[Work to complete]
In the records below, find the line containing "The Lizzie High" and retype it and every line after it exactly, adding nothing.

BEGIN Available data

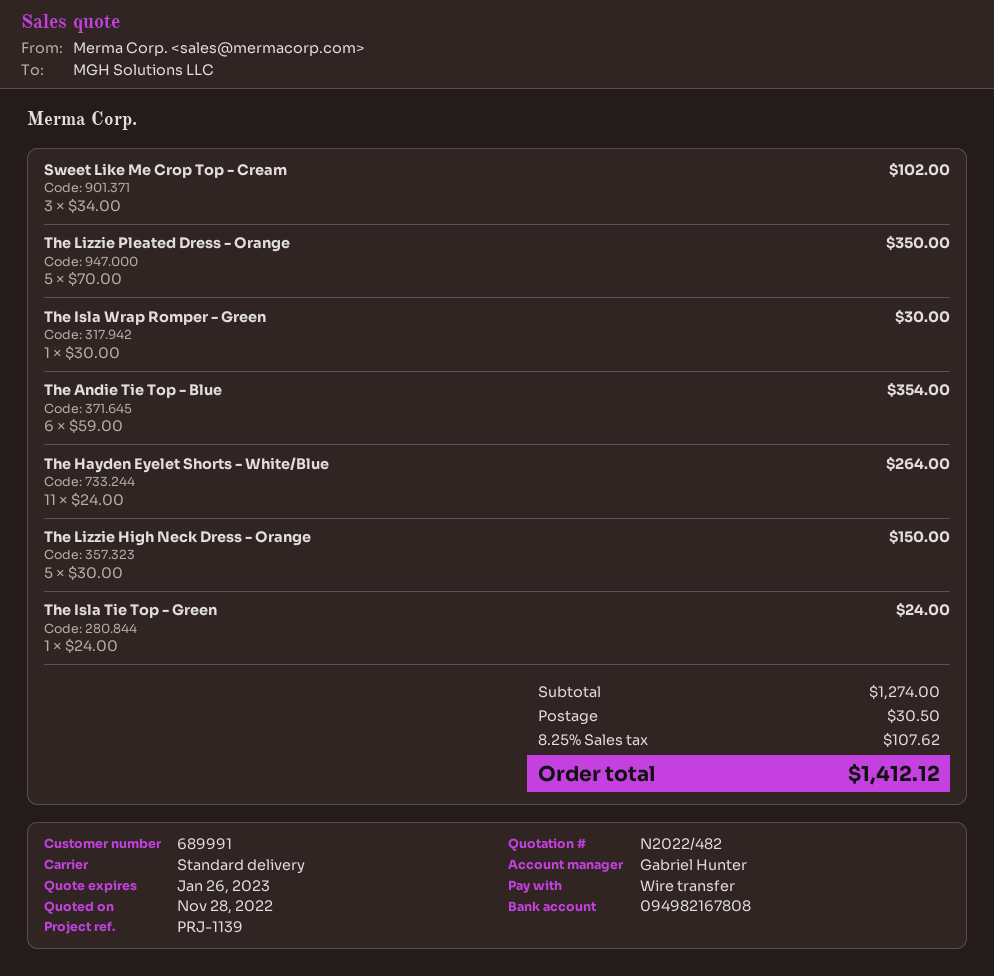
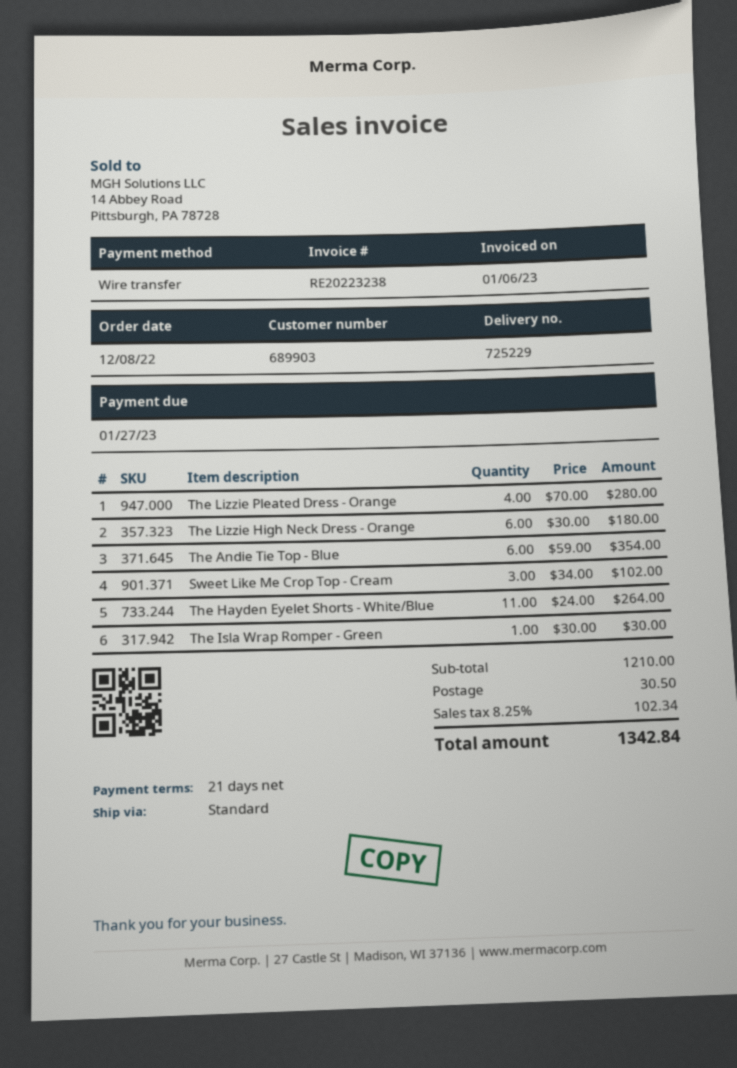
customer number: 689991 -> 689903
The Lizzie Pleated Dress - Orange: 5 x 70.00 = 350.00 -> 4 x 70.00 = 280.00
The Lizzie High Neck Dress - Orange: 5 x 30.00 = 150.00 -> 6 x 30.00 = 180.00
The Isla Tie Top - Green: 1 x 24.00 = 24.00 -> none
subtotal: 1274.00 -> 1210.00
tax: 8.25% = 107.62 -> 8.25% = 102.34
total: 1412.12 -> 1342.84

END Available data

[Completed task]
The Lizzie High Neck Dress - Orange: 5 x 30.00 = 150.00 -> 6 x 30.00 = 180.00
The Isla Tie Top - Green: 1 x 24.00 = 24.00 -> none
subtotal: 1274.00 -> 1210.00
tax: 8.25% = 107.62 -> 8.25% = 102.34
total: 1412.12 -> 1342.84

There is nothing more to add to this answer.